* _TASK STATEMENT_
Every line in the records below with the string "under" needs to be copied out.

[[ ENTRIES PROVIDED, beginning ]]

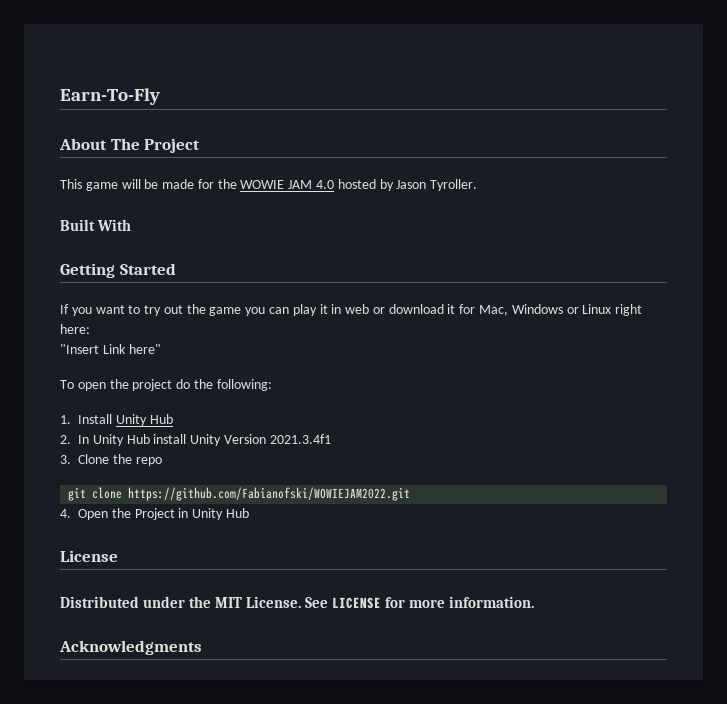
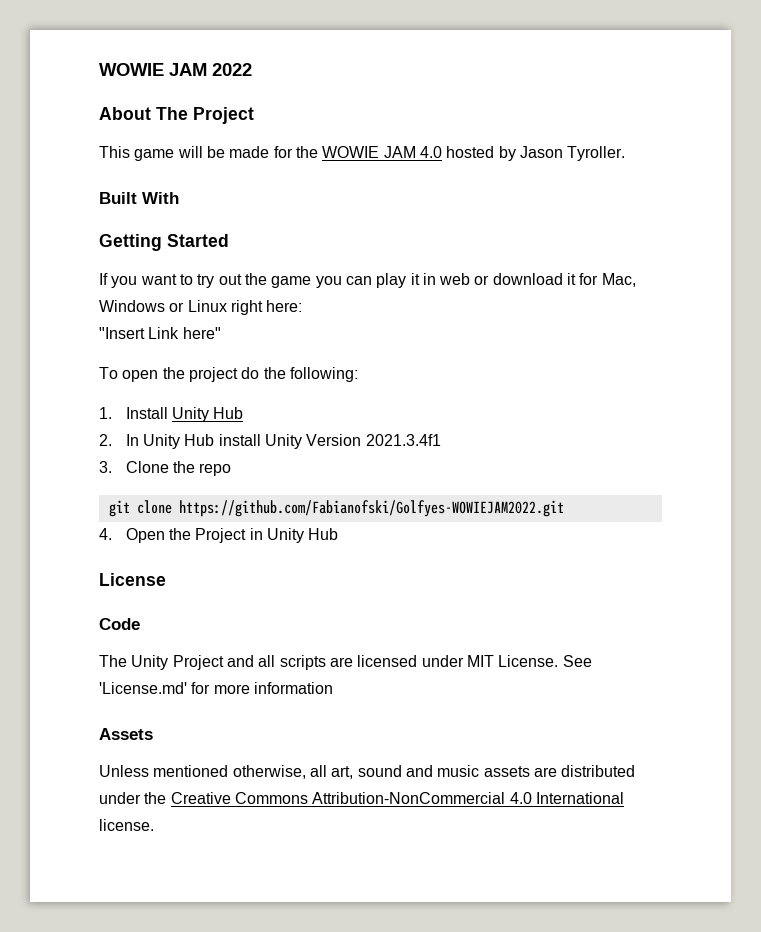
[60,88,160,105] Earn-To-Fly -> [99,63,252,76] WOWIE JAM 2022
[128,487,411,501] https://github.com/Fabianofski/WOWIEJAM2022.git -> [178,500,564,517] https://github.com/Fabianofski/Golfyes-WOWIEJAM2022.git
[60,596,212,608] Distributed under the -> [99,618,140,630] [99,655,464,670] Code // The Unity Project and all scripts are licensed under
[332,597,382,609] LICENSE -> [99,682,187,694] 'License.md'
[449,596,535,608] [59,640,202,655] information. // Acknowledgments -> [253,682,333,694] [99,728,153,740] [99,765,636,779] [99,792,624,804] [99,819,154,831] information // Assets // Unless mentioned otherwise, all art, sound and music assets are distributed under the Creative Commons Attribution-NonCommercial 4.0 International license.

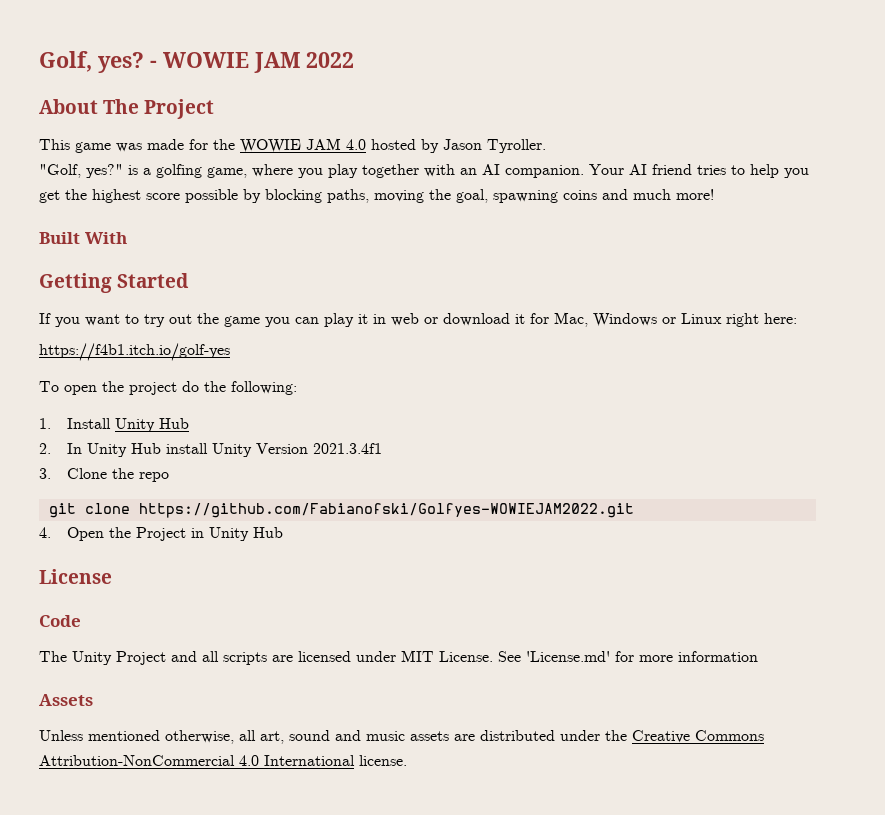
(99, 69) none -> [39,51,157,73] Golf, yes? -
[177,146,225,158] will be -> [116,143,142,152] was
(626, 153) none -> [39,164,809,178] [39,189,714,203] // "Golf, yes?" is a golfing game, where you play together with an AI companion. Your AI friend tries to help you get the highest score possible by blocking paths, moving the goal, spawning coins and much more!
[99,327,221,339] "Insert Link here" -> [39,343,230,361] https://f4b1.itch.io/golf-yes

[[ ENTRIES PROVIDED, end ]]

* _FINISHED TASK_
[60,596,212,608] Distributed under the -> [99,618,140,630] [99,655,464,670] Code // The Unity Project and all scripts are licensed under
[449,596,535,608] [59,640,202,655] information. // Acknowledgments -> [253,682,333,694] [99,728,153,740] [99,765,636,779] [99,792,624,804] [99,819,154,831] information // Assets // Unless mentioned otherwise, all art, sound and music assets are distributed under the Creative Commons Attribution-NonCommercial 4.0 International license.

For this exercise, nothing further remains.